Install other required packages:

# Other packages
pip install openai objaverse kornia wandb open3d plyfile imageio-ffmpeg einops e3nn pygltflib lpips scann geffnetopen_clip_torch sentence-transformers==2.7.0 geffnet mmcv vedo

# PyTorch3D (try one of the commands)
pip install "git+https://github.com/facebookresearch/pytorch3d.git"
pip install "git+https://github.com/facebookresearch/pytorch3d.git@stable"
conda install pytorch3d -c pytorch3d

# Trimesh with speedup packages
pip install trimesh==4.3.2
pip install Rtree==1.2.0
conda install -c conda-forge embree=2.17.7
conda install -c conda-forge pyembree

# (Optional) COLMAP if not build from source
conda install conda-forge::colmap

cd ../..

:clapper: Download pretrained checkpoints, required data and Blender

Tracking modules

We use DEVA for open-vocabulary video segmentation.

cd tracking
bash download_models.sh

Inpainting modules

We use LaMa to inpaint the unseen region.

cd inpaint && mkdir ckpts
wget https://huggingface.co/smartywu/big-lama/resolve/main/big-lama.zip && unzip big-lama.zip -d ckpts
rm big-lama.zip

Asset retrieval data

We use CLIP & SBERT features to annotate assets in Objaverse, and we use SBERT features to annotate PBR materials in PolyHaven. The preprocessed embeddings of both Objaverse 3D assets and PolyHaven PBR materials need to be downloaded.

cd retrieval
# download processed embeddings
gdown --folder https://drive.google.com/drive/folders/1Lw87MstzbQgEX0iacTm9GpLYK2UE3gNm
# download PolyHaven PBR-materials
gdown https://drive.google.com/uc?id=1adZo_FPyLj7pFofNJfxSbnAv_EaJEV75
unzip polyhaven.zip && rm polyhaven.zip

Download Blender

We tested with Blender 3.6.11. Note that Blender 3+ requires Ubuntu version >= 20.04.

cd third_parties/Blender
wget https://download.blender.org/release//Blender3.6/blender-3.6.11-linux-x64.tar.xz
tar -xvf blender-3.6.11-linux-x64.tar.xz
rm blender-3.6.11-linux-x64.tar.xz

:clapper: Dataset Preparation

Please download the preprocessed dataset of Garden scene from here for quick demo. The expected folder structure of the dataset will be:

├── datasets
│   | <your scene name>
│     ├── custom_camera_path   # optional for free-viewpoint rendering
│         ├── transforms_001.json
|         ├── ...
│     ├── images
|         ├── 00000.png
|         ├── 00001.png
|         ├── 00002.png
|         ├── ...
│     ├── mesh
|         ├── material_0.png
|         ├── mesh.mtl
|         ├── mesh.obj
│     ├── emitter_mesh.obj     # optional for indoor scenes
│     ├── normal
|         ├── 00000_normal.png
|         ├── 00001_normal.png
|         ├── 00002_normal.png
|         ├── ...
|     ├── sparse
|         | 0
|           ├── cameras.bin
|           ├── images.bin
|           ├── points3D.bin
|     ├── transforms.json

Custom dataest

For your custom dataset, please follow these steps:

Create a folder and put your images under images. The folder will be like this:

├── datasets
│   | <your scene name>
│     ├── images
|         ├── 00000.png
|         ├── 00001.png
|         ├── 00002.png
|         ├── ...

Estimate normal maps for the usage of both pose alignment and normal regularization during 3DGS and BakedSDF training. Currently, we support three types of methods for monocular normal estimation, which are Metric3D, DSINE. and Omnidata. Empirically, the quality of normal estimation is ranked as Metric3D > DSINE > Omnidata.

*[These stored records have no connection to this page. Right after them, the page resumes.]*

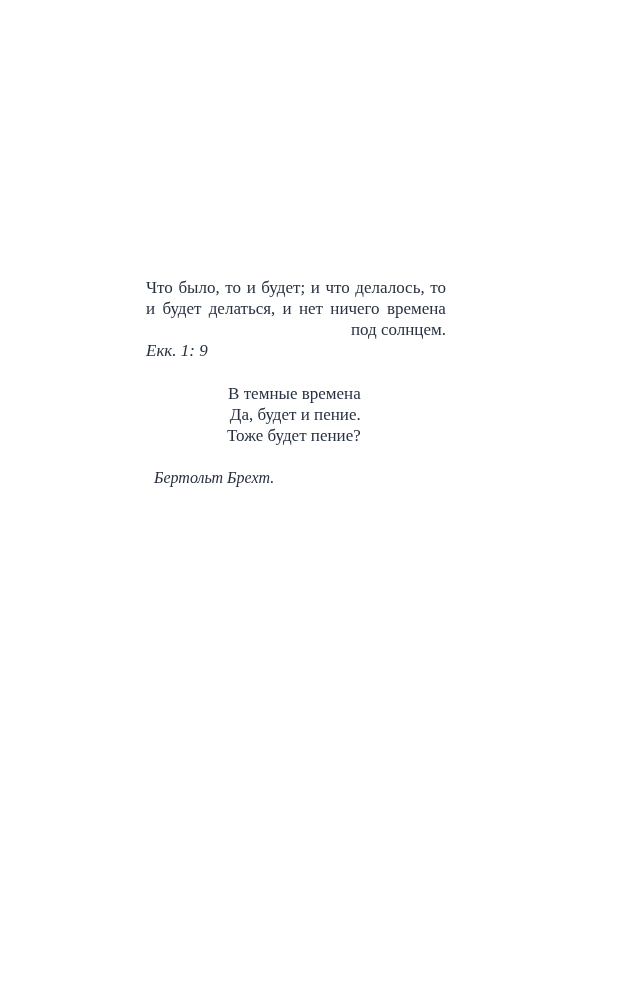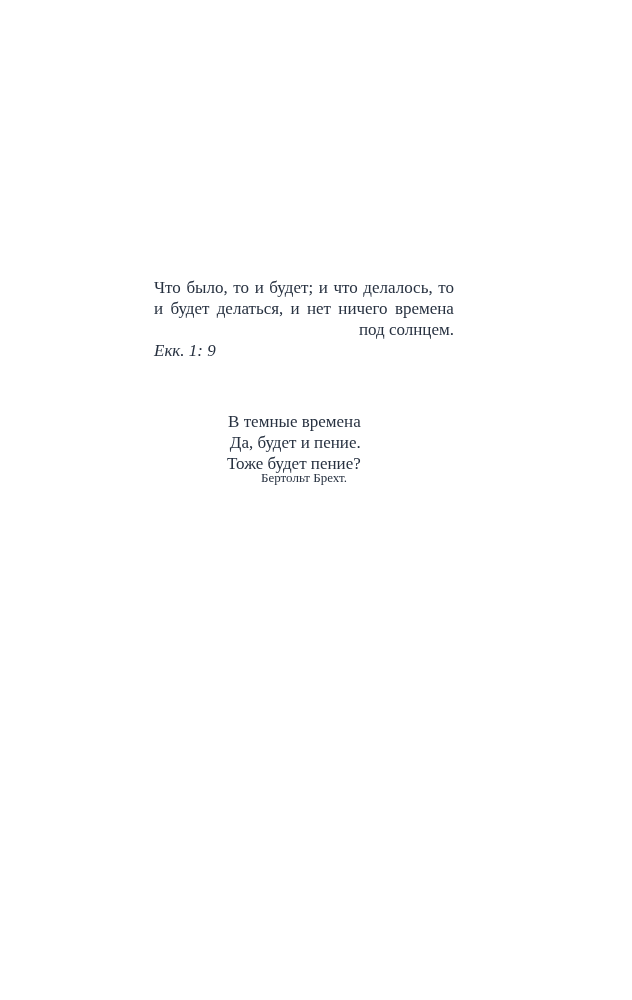"Что" .epigraph-block { left: 154px -> 146px }
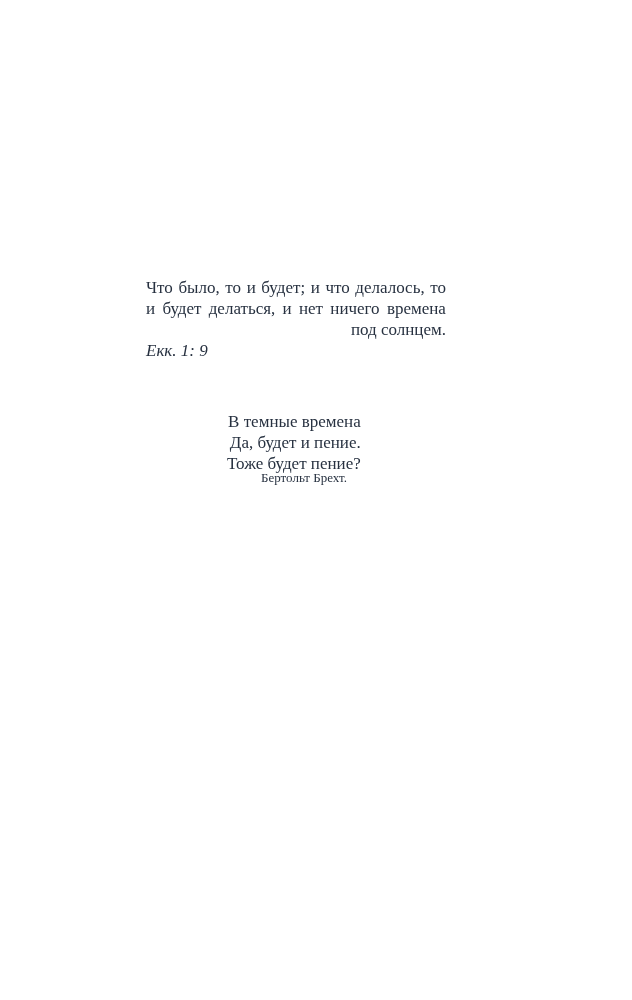"В темные времена" .poem-block { margin-top: 28px -> none }
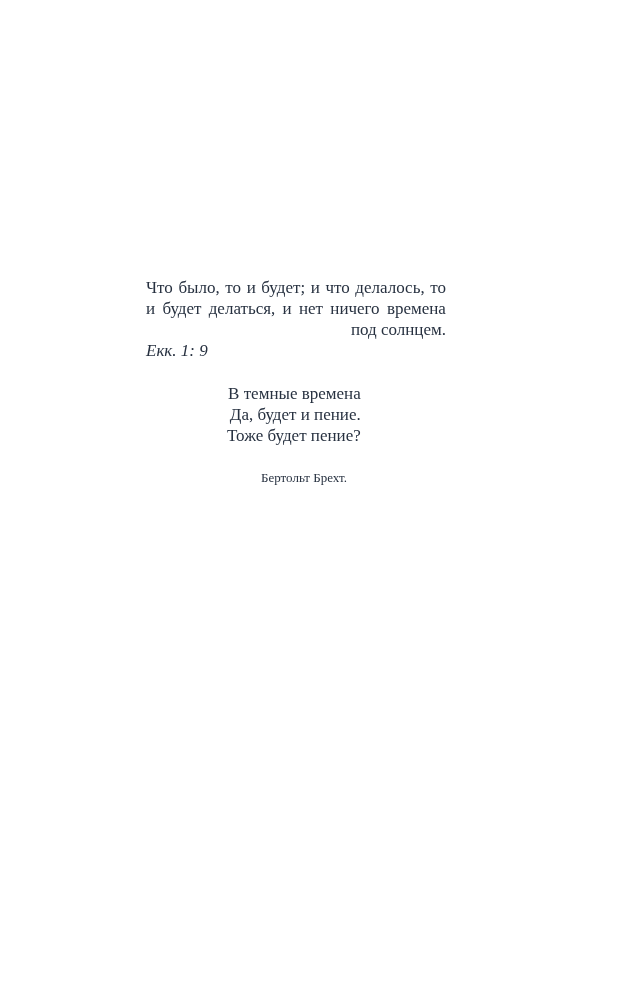"Бертольт Брехт." .attribution-block { font-size: 13px -> 16px; font-style: none -> italic; text-align: center -> left }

python dataset_utils/get_mono_normal.py \
    --dataset_dir ./datasets/<your scene name> \
    --method metric3d     # 'metric3d', 'dsine', 'omnidata'

Perform pose extraction using COLMAP, followed by pose alignment to set the up direction of the scene to (0,0,1). Specify a text prompt for the most obvious flat surfaces in the scene, such as ground, floor or table.

python dataset_utils/colmap_runner.py \
    --dataset_dir ./datasets/<your scene name> \
    --text_prompt ground

For details on surface mesh extraction, please refer to the Estimate Scene Properties section.
All cameras are in camera-to-world coordinate with OpenCV format (x: right, y: down, z: front). Please refer to this tutorial on conversion between OpenCV and OpenGL camera format.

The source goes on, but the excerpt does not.